THE DEMOCRATIZATION OF DESIGN: A CASE STUDY LOOKING AT THE FUTURE OF DESIGN EDUCATION AND THE DO-IT-YOURSELF DESIGNERS
Syracuse University, VPA, School of Design (UNITED STATES)
About this paper:
Conference name: 16th annual International Conference of Education, Research and Innovation
Dates: 13-15 November, 2023
Location: Seville, Spain
Abstract:
In what ways can the Do-It-Yourself Designers (DIYD), those who trained outside traditional higher education, impact the professional design industry and alter how and what is being taught in graphic design education? Despite possible advantages to non-traditional (online) learning, there is a potential for significant consequences on visual design education and the profession, specifically regarding the quality of the work itself, ethics, professionalism, and higher-level problem-solving abilities.
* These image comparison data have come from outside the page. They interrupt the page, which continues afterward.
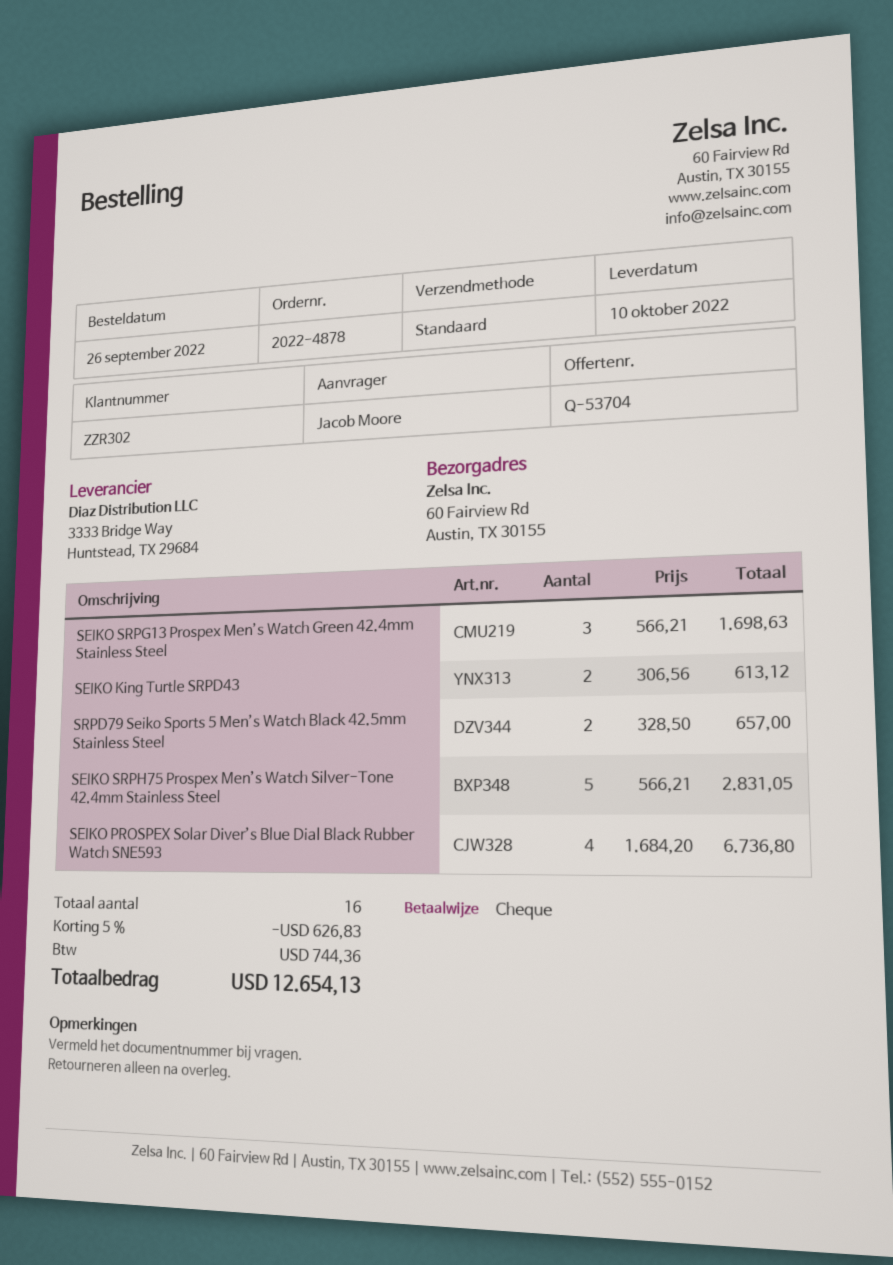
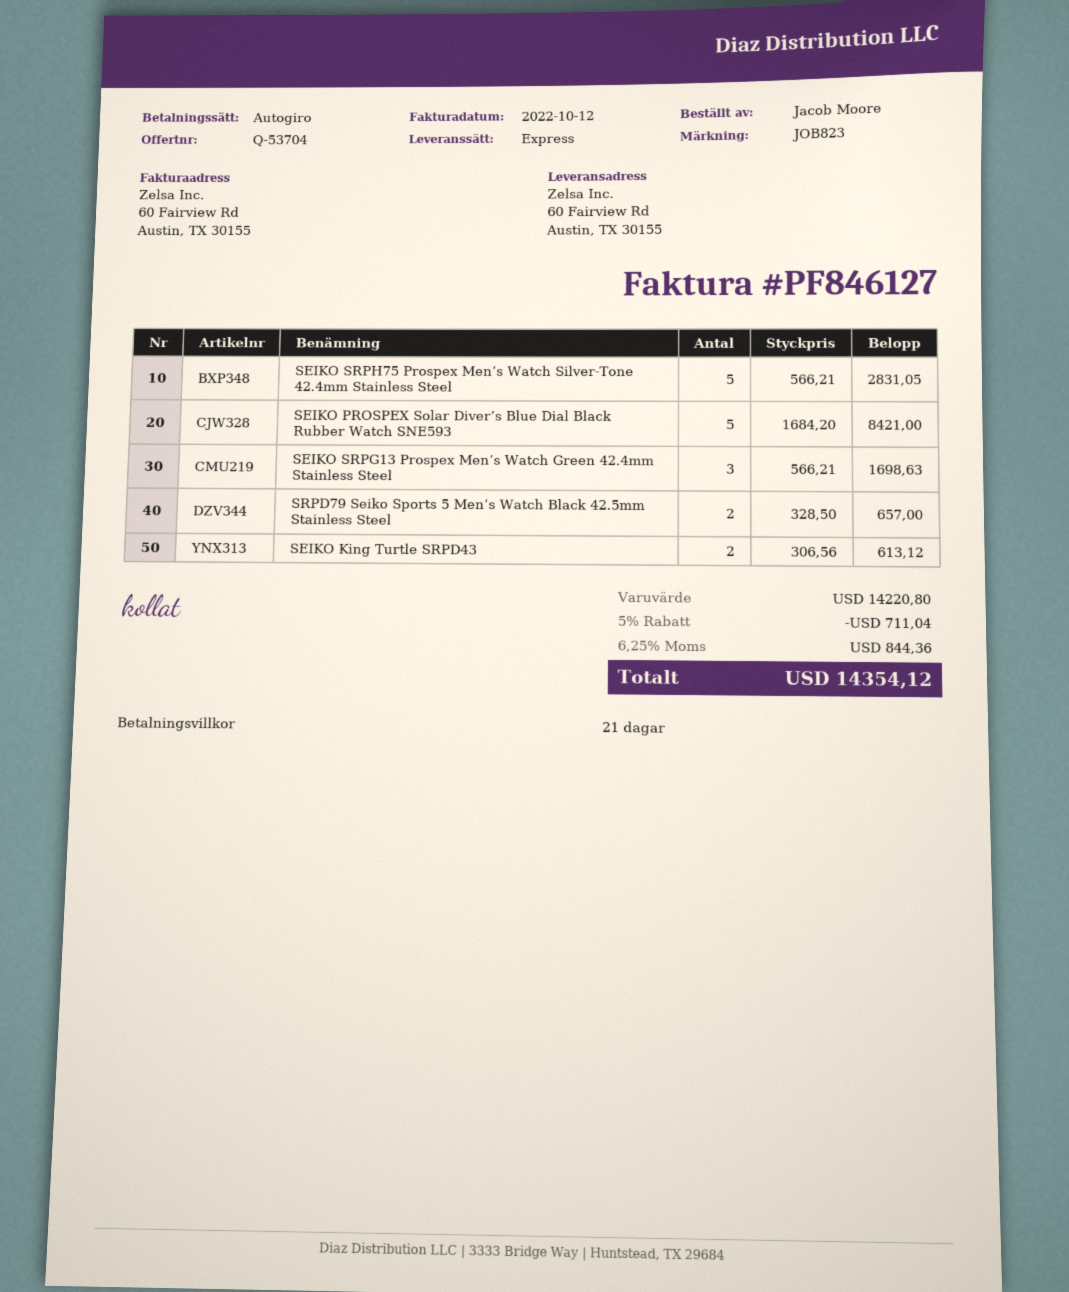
payment method: cheque -> direct debit
shipping method: standard -> express
SEIKO PROSPEX Solar Diver’s Blue Dial Black Rubber Watch SNE593: 4 x 1684.20 = 6736.80 -> 5 x 1684.20 = 8421.00
discount: 5% = 626.83 -> 5% = 711.04
tax: 744.36 -> 844.36
total: 12654.13 -> 14354.12

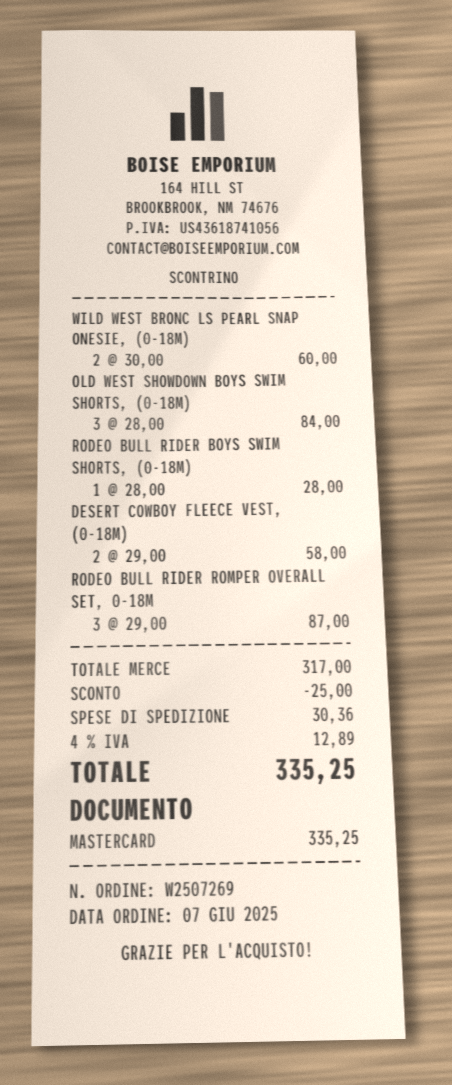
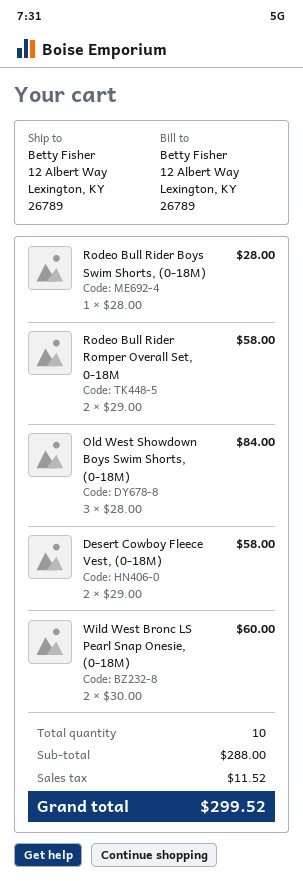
RODEO BULL RIDER ROMPER OVERALL SET, 0-18M: 3 x 29.00 = 87.00 -> 2 x 29.00 = 58.00
subtotal: 317.00 -> 288.00
discount: 25.00 -> none
shipping: 30.36 -> none
tax: 12.89 -> 11.52
total: 335.25 -> 299.52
This study will show how the new self-taught designers learn design in these new channels of information delivery and exhibit information-seeking behaviors. Also important is answering why this line of inquiry is important to both industry and Institutes of Higher Education (IHE). These determinations are supported by compelling observations, such as a consistent annual drop in enrollment in design programs, and an increase in openings of design courses in free, online sources through organized MOOCs (Massive Open Online Courses) and social media platforms. Additionally, as a professional designer, I have observed increased competition for design jobs as the availability of designers has increased exponentially through the global online marketplace. The question now becomes: should IHE and the industry respond, evolve, or ignore this phenomenon?
Why should people care about the influence of technology on IHE? If there are new generations who study design in these new channels, what and how they are learning is bound to alter the industry, especially as formally trained designers leave the workforce. What they are being taught (and what they are not being taught) will become the new norm. For clarity, I seek to study the future of the design industry under the influence of these new information-seeking behaviors from a growing population of DIYD who do not take the traditional four-year graphic design educational path. Educators in design and IHE need to understand how this impacts the profession and what these changes will mean to IHE in the long term.
The findings of this case study will be valuable to the industry practitioners and IHE design educators as they will allow both to develop industry-elevating practices to ensure continued IHE relevance. Additionally, the study will act as a pilot for other professions being decentralized by online learning environments, and it has the potential to start conversations and research in other areas concerned with the concepts of future work and education.
The goal of this contemporary research is to study the potential impacts of non-traditionally trained designers on IHE design programs and the industry. To build a deeper case-study of the interviewees (users of Dribbble, both self-taught and formally trained), the methodology utilized here consists of two stages: individual interviews of Dribbble.com users and analysis of those discussions (stage one) and a visual analysis of their work by expert designers active in the field (stage two). Both of those procedures allow this researcher to build a clearer understanding of the relationship between how the users learned, how they work and how their work compares with each other. The results of these comparisons will benefit discussions about the future of design education and industry implications. Keywords:
Higher education, graphic design, future of learning, online learning, graphic design education, communications design.